Mum & Career
on March 11, 2020

Helping Your Kids Prepare for Working Life: Treat Homework Like Work

4 min read

As a mum, you’re always teaching your kids more about the world. One of the most important things you’ll help your kids learn throughout life has to do with their work ethic. How do you prepare your kids for working life as adults?

A good way to help kids prepare is to treat their schoolwork like work. After all, at the end of the day, school is basically a workplace for kids. By understanding a bit more about how homework varies between states, you can do that even more effectively.

1: Understand How Homework Increases Through the Years

Homework changes dramatically by year. Nationally, kids tend to receive more homework in higher grades.

  • The national average for elementary and middle school homework is 42.4 minutes per day.
  • The national average for high school homework is 78 minutes per day.
  • The national average for college homework is 116 minutes per day.

With these changes, you can understand, for example, that your kids will probably need more homework support in high school than in middle school.

2: Determine Homework Differences by States

Homework also varies by state. Different states tend toward having either more or less homework.

  • Elementary and middle school homework varies from 30 minutes daily in Nevada, Kansas, and Rhode Island to 56 minutes daily in California.
  • High school homework varies from 60 minutes daily in Utah, Rhode Island, and Kansas to 110 minutes daily in Vermont.
  • College homework varies from 85 minutes daily in Delaware to 141.3 minutes daily in Idaho.

High school students tend to be disproportionately affected by this; kids in Vermont have, on average, more homework every day than college kids in 17 states.

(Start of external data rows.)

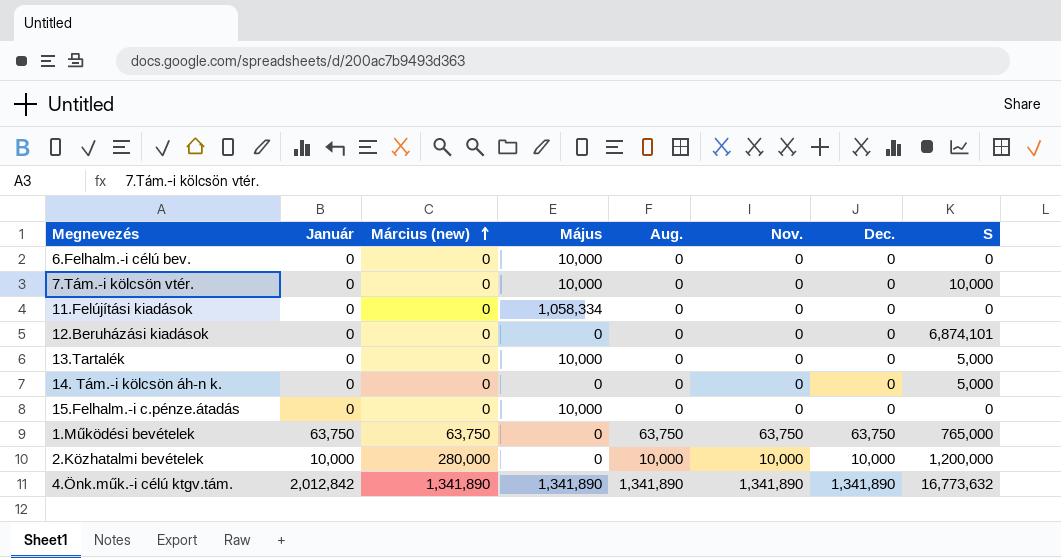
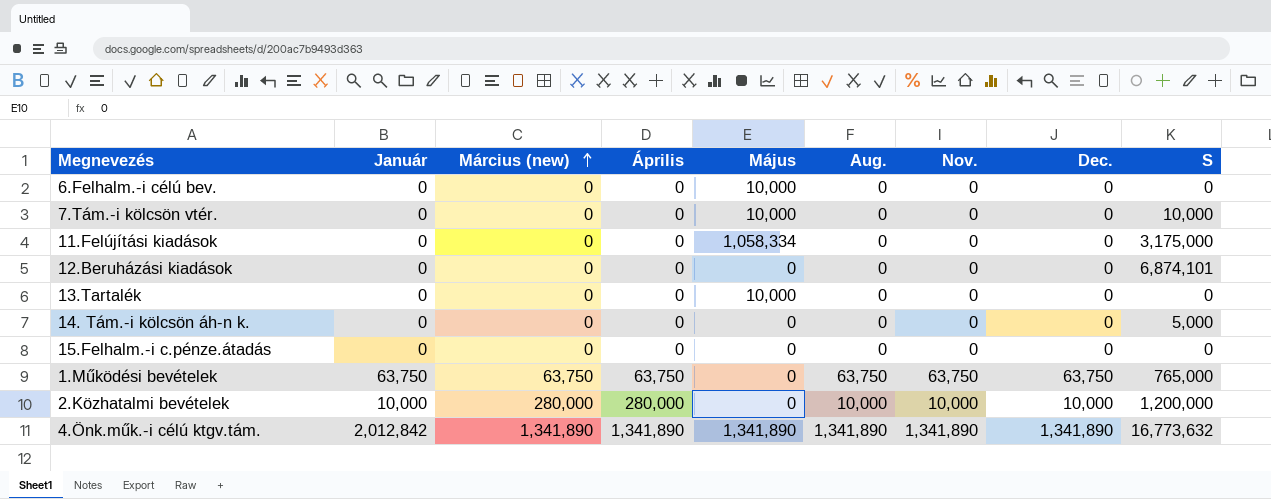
column Április | position: none -> 4
11.Felújítási kiadások | S: 0 -> 3,175,000
13.Tartalék | S: 5,000 -> 0
15.Felhalm.-i c.pénze.átadás | Május: 10,000 -> 0

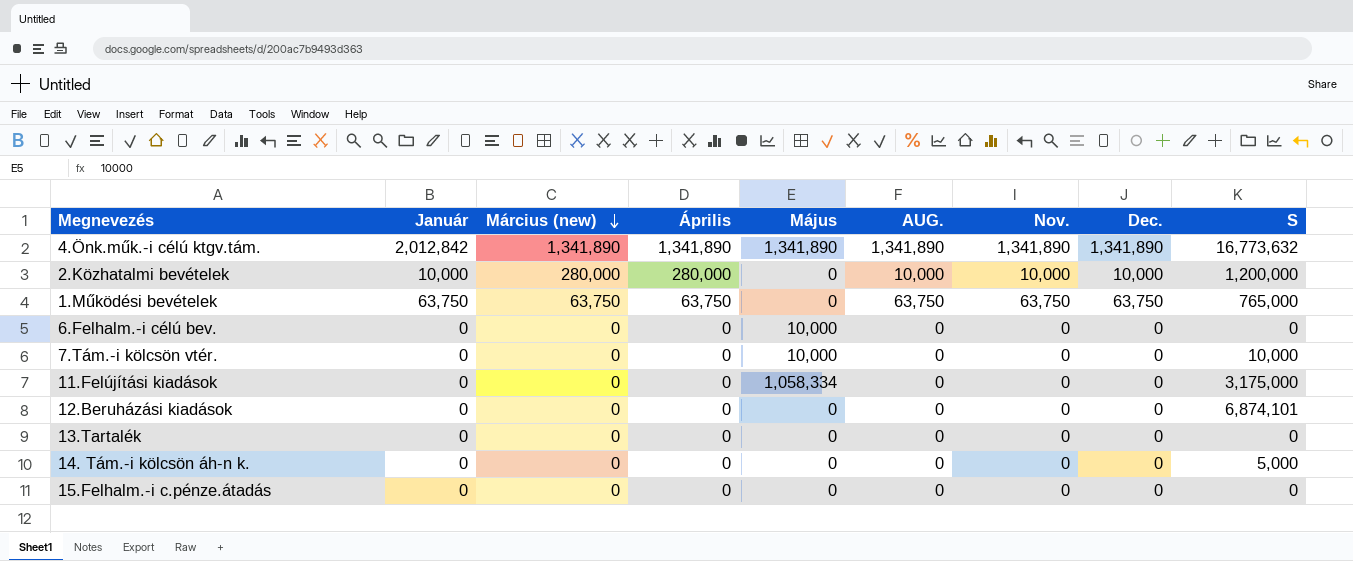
row order: Március (new) ascending -> Március (new) descending
column name: Aug. -> AUG.
13.Tartalék | Május: 10,000 -> 0

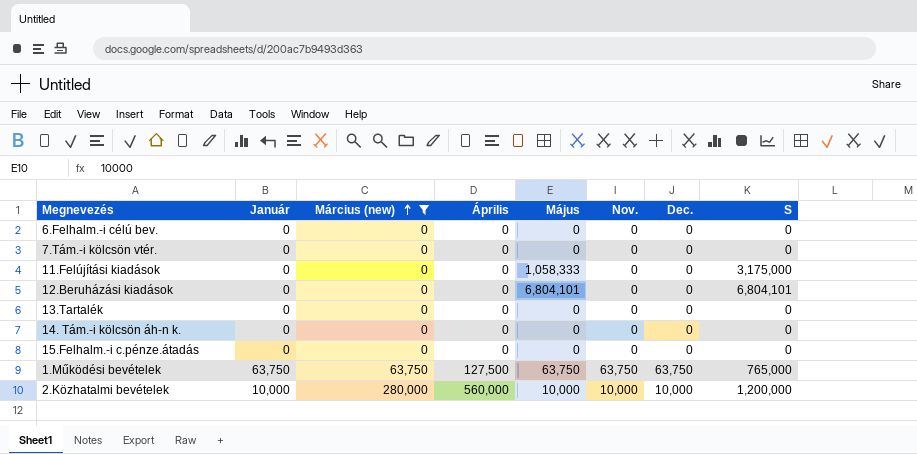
filter: none -> Március (new) != 1,341,890
row order: Március (new) descending -> Március (new) ascending
column AUG. | position: 6 -> none
6.Felhalm.-i célú bev. | Május: 10,000 -> 0
7.Tám.-i kölcsön vtér. | Május: 10,000 -> 0
7.Tám.-i kölcsön vtér. | S: 10,000 -> 0
11.Felújítási kiadások | Május: 1,058,334 -> 1,058,333
12.Beruházási kiadások | Május: 0 -> 6,804,101
12.Beruházási kiadások | S: 6,874,101 -> 6,804,101
14. Tám.-i kölcsön áh-n k. | S: 5,000 -> 0
1.Működési bevételek | Április: 63,750 -> 127,500
1.Működési bevételek | Május: 0 -> 63,750
2.Közhatalmi bevételek | Április: 280,000 -> 560,000
2.Közhatalmi bevételek | Május: 0 -> 10,000

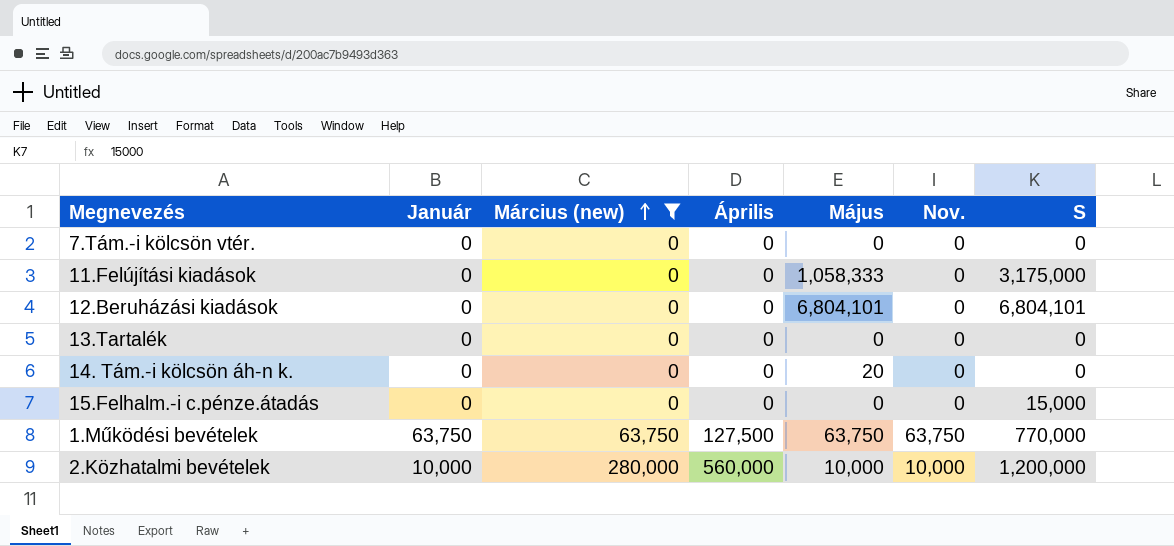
column Dec. | position: 7 -> none
row 6.Felhalm.-i célú bev.: 0 | 0 | 0 | 0 | 0 | 0 | 0 -> none
14. Tám.-i kölcsön áh-n k. | Május: 0 -> 20
15.Felhalm.-i c.pénze.átadás | S: 0 -> 15,000
1.Működési bevételek | S: 765,000 -> 770,000

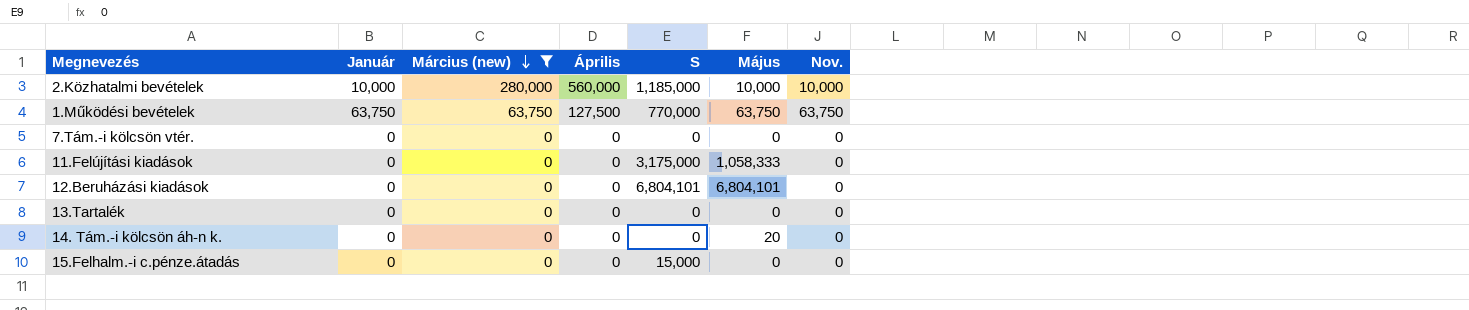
row order: Március (new) ascending -> Március (new) descending
column S | position: 7 -> 5
2.Közhatalmi bevételek | S: 1,200,000 -> 1,185,000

3: Don’t Downplay How Much Your Kids Work

It’s tempting to feel like your kids have it easy. After all, you probably also had a lot of homework when you were a kid, and you got through it as well. However, to build a good work ethic, you need to respect your kids’ work.

Remember, kids are only just learning how to handle workloads. Respect the fact that these workloads are difficult for kids to handle. The more you treat your kids’ work like work, and afford it the same amount of respect other adults afford your work, the more you’ll instill a strong work ethic.


4: Give Your Kids Options

A big problem with homework is that there’s not really evidence to indicate its overarching efficacy. On a state level, higher homework amounts don’t correlate to an increase in either SAT scores or GPA, which both tend to relate to someone’s future prospects.

What does that mean for you? Don’t just make your kids do more homework for no reason. Encourage them to work smarter, not harder; help them invest in tutoring, which has measurable positive effects, or help them find online resources, which can benefit them even more. They’ll carry those “street smarts” into adulthood.

5: Prioritize Your Mental Health and Theirs

Remember, kids can have just as much mental stress from their work as you can from yours. When you prioritize mental health for yourself and allow your kids the same freedom, you’re teaching them that mental health is important. That’ll prove immensely important when they actually enter the job force.

When you have a bad day, you may need to call in to work and take a vacation day to handle it. Work with your kids to do the same. When you treat your children’s work like work, you legitimize it in an important way.